Another way you can use naught is to gracefully handle exceptions that would normally cause errors for users other than the one that triggered the exception.

It is common practice to allow an uncaught exception to crash the Node.js process. In the case of a web server, that forcefully ends the execution of all other connections, resulting in more than a single user getting an error.

Using naught a worker can use the 'offline' message to announce that it is dying. At this point, naught prevents it from accepting new connections and spawns a replacement worker, allowing the dying worker to finish up with its current connections and do any cleanup necessary before finally perishing.

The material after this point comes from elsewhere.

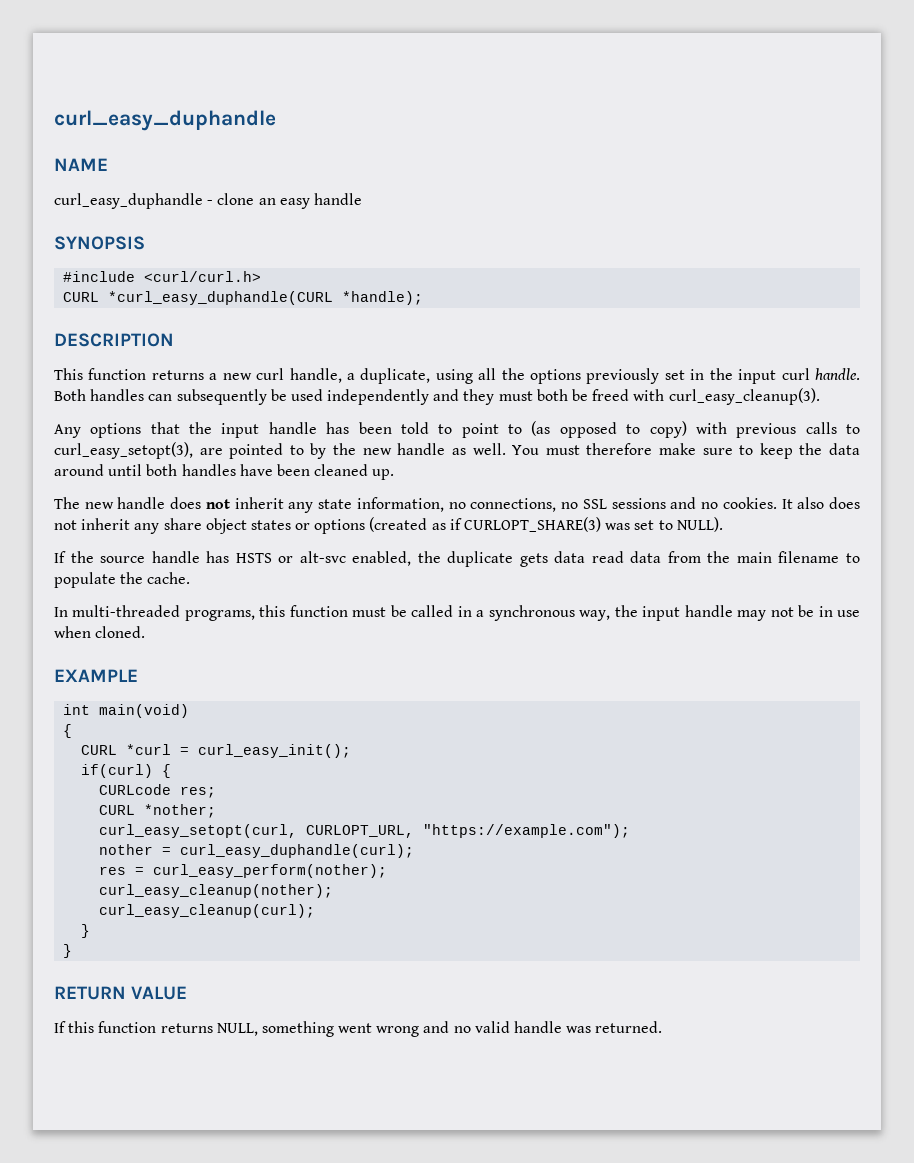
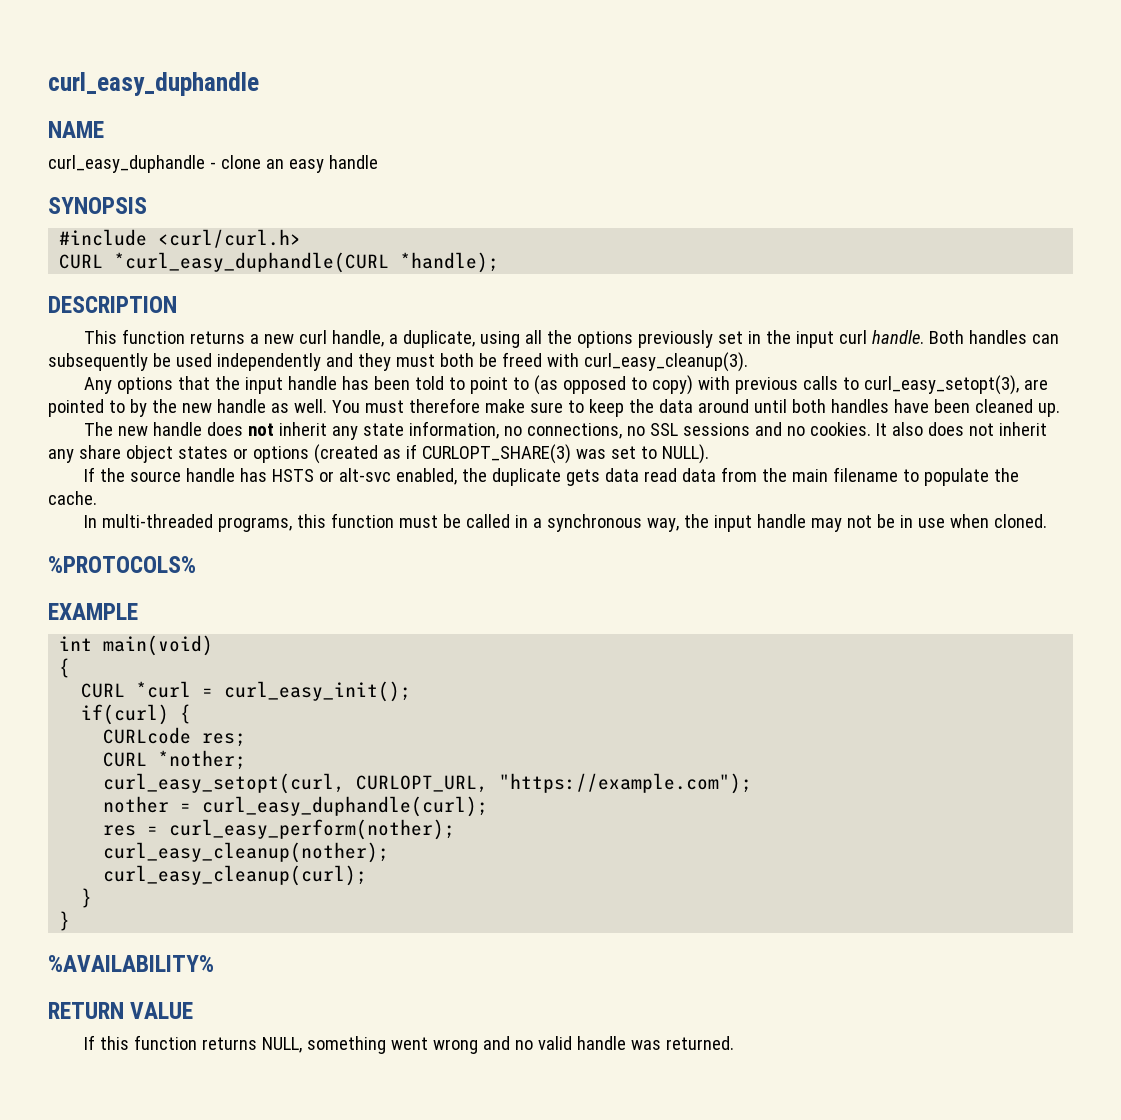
+ %PROTOCOLS%
+ %AVAILABILITY%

To take advantage of this, you need a way of catching the uncaught exceptions that cause crashes. There are two ways:

The documentation says to use Domains, so use that unless you have a better reason.

The below example assumes this is for an express app. If it is not, suit it to your needs.

  1. Setup domain.

    An easy way is to use express-domain-errors

  2. Send offline message to naught from the domain error handler

    var domainError = require('express-domain-errors');
    var domain = require('domain');
    var serverDomain = domain.create();
    var gracefulExit = require('express-graceful-exit');
    var express = require('express');
    var app;
    function sendOfflineMsg() {
      if (process.send) process.send('offline')
    }
    
    function doGracefulExit(err) {
      gracefulExit.gracefulExitHandler(app, server)
    }
    
    serverDomain.run(function() {
      app = express()
    
      app.use(domainError(sendOfflineMsg, doGracefulExit))
    
      // Setup app as normal
      // ...
    
      server = app.listen(process.env.PORT || 8000)
      server.on('listening', function() {
         if (process.send) process.send('online')
      })
    })

Tip:

If you want to deploy on a restricted port such as 80 or 443 without sudo, try authbind.

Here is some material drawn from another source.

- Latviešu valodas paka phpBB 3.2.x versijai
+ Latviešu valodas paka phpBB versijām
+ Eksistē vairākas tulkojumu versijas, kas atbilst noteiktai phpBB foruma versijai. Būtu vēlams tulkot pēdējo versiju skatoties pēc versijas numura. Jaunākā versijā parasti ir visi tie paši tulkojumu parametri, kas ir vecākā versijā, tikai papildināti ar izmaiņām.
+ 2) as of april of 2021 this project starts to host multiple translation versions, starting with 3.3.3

Note that there are 3 layers of process spawning between the naught CLI and your server. So you'll want to use the --deep option with authbind.

Using a service wrapper:

It may make sense to use naught with other process monitoring software. For this reason, naught supports listening to SIGTERM to do a stop operation, and SIGHUP to do a deploy operation. You may also run in the foregroun with --daemon-mode false.

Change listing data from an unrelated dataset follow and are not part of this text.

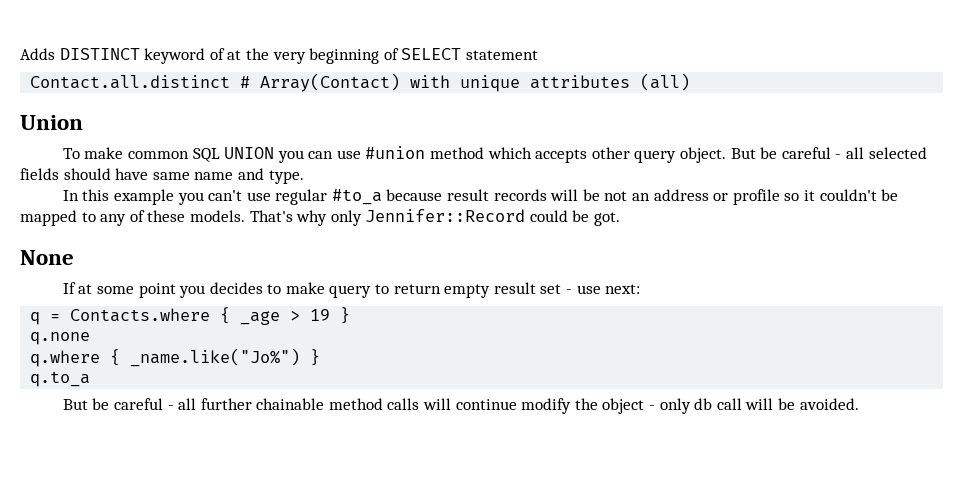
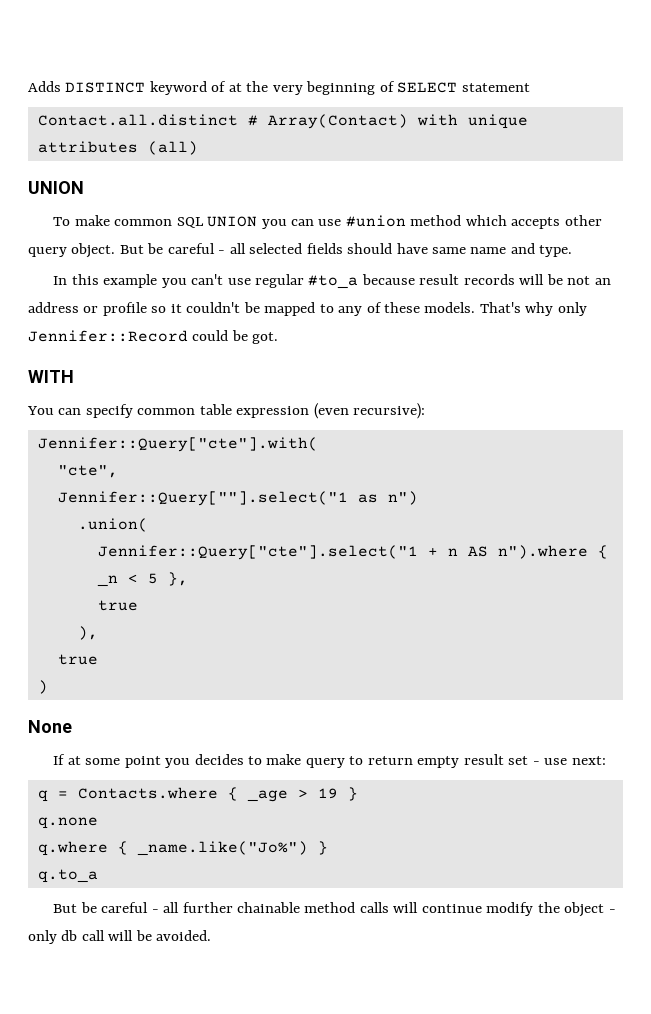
  Contact.all.distinct # Array(Contact) with unique attributes (all)
- Union
+ UNION
+ WITH
+ You can specify common table expression (even recursive):
+ Jennifer::Query["cte"].with(
+ "cte",
+ Jennifer::Query[""].select("1 as n")
+ .union(
+ Jennifer::Query["cte"].select("1 + n AS n").where { _n < 5 },
+ true
+ ),
+ true
+ )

When you run with --daemon-mode true (the default), the process tree looks like this:

  • CLI process, spawns the following (detached) and then exits:
    • daemon process, listens for SIGTERM/SIGHUP, spawns the following and stays running:
      • cluster master process, spawns the following and stays running:
        • worker 1
        • worker 2
        • etc

When you run with --daemon-mode false, the process tree looks like this:

  • CLI process, listens for SIGTERM/SIGHUP, spawns the following and stays running:
    • cluster master process, spawns the following and stays running:
      • worker 1
      • worker 2
      • etc

CLI:

naught start [options] server.js [script-options]

    Starts server.js as a daemon passing script-options as command
    line arguments.

    Each worker's stdout and stderr are redirected to a log files
    specified by the `stdout` and `stderr` parameters. When a log file
    becomes larger than `max-log-size`, the log file is renamed using the
    current date and time, and a new log file is opened.

    With naught, you can use `console.log` and friends. Because naught
    pipes the output into a log file, node.js treats stdout and stderr
    as asynchronous streams.

    If you don't want a particular log, use `/dev/null` for the path. Naught
    special cases this filename and disables that log altogether.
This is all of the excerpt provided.